Yes, real culprit is hidden fragmentation done during the TestMemory() function.Just to understand the fragmentation, I have taken the snippet from wikipedia
"
when free memory is separated into small blocks and is interspersed by allocated memory. It is a weakness of certain storage allocation algorithms, when they fail to order memory used by programs efficiently. The result is that, although free storage is available, it is effectively unusable because it is divided into pieces that are too small individually to satisfy the demands of the application.
For example, consider a situation wherein a program allocates 3 continuous blocks of memory and then frees the middle block. The memory allocator can use this free block of memory for future allocations. However, it cannot use this block if the memory to be allocated is larger in size than this free block."
The above explains paragraph explains very nicely about memory fragmentation.Some allocation patterns(such as frequent allocation and deal location) would lead to memory fragmentation,but its end impact(.i.e. memory allocation 1.5GBgets failed) would greatly vary on different system as different OS/heap manager has different strategy and implementation.
As an example, your program ran perfectly fine on my machine(Linux) however you have encountered the memory allocation failure.
Regarding your observation on VM size remains constant: VM size seen in task manager is not directly proportional to our memory allocation calls. It mainly depends on the how much bytes is in committed state. When you allocate some dynamic memory(using new/malloc) and you do not write/initialize anything in those memory regions, it would not go committed state and hence VM size would not get impacted due to this.
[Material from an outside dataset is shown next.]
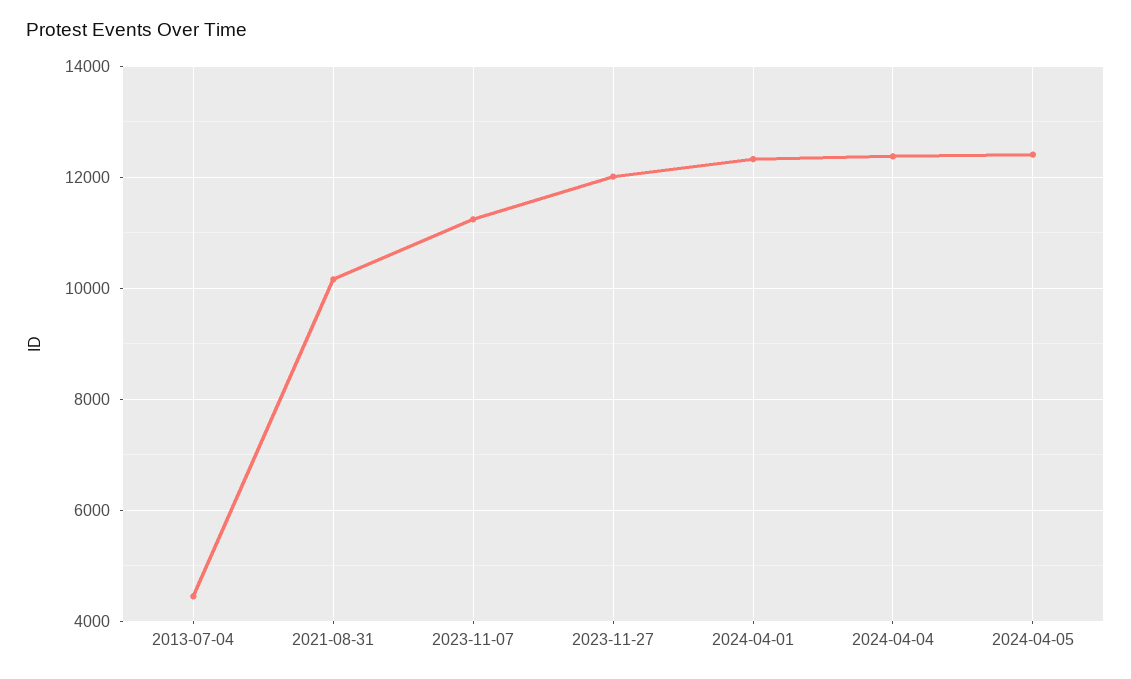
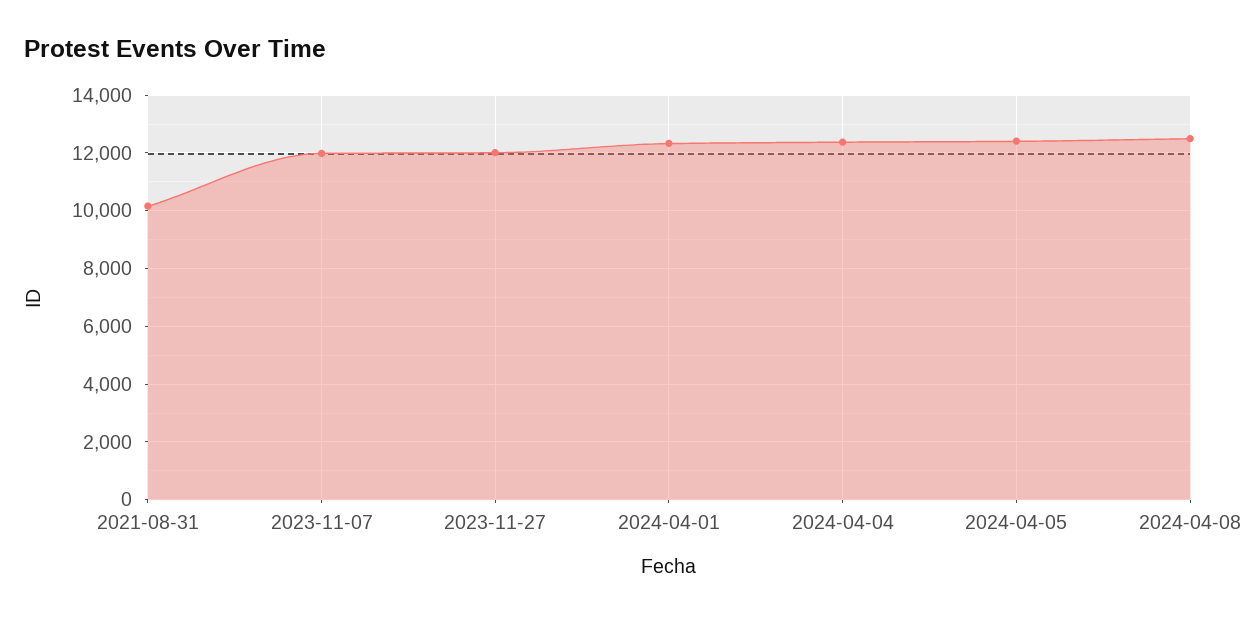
2013-07-04: 4400 -> none
2023-11-07: 11200 -> 12000
2024-04-08: none -> 12500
VM size depends on many other factors and bit complicated so we should not rely completely on this while understanding about dynamic memory allocation of our program.
As a consequence, there's no free VM regrion big enough to hold 1.5
GB.
Yes, due to fragmentation, there is no contiguous 1.5GB memory. It should be noted that total remaining(free) memory would be more than 1.5GB but not in fragmented state. Hence there is not big contiguous memory.
But I'm not sure why - since I'm definitely freeing the memory I used.
Is it some "performance optimization" CRT does to minimize OS calls?
I have explained about why it may happen even though you have freed all your memory. Now in order to fulfil user program request, OS will call to its virtual memory manager and try to allocate the memory which would be used by heap memory manager. But grabbing the additional memory does depend on many other complex factor which is not very easy to understand.
Possible Resolution of Memory Fragmentation
We should try to reuse the memory allocation rather than frequent memory allocation/free. There could be some patterns(like a particular request size allocation in particular order) which may lead overall memory into fragmented state. There could be substantial design change in your program in order to improve memory fragmentation. This is complex topic and require internal understanding of memory manager to understand the complete root cause of such things.
However there are tools exists on Windows based system which I am not much aware. But I found one excellent SO post regarding the which tool(on windows) can be useful to understand and check the fragmentation status of your program by yourself.
https://stackoverflow.com/a/1684521/2724703

This is not memory leak. The memory U used was allocated by C\C++ Runtime. The Runtime apply a a bulk of memory from OS once and then each new you called will allocated from that bulk memory. when delete one object, the Runtime not return memory to OS immediately, it may hold that memory for performance.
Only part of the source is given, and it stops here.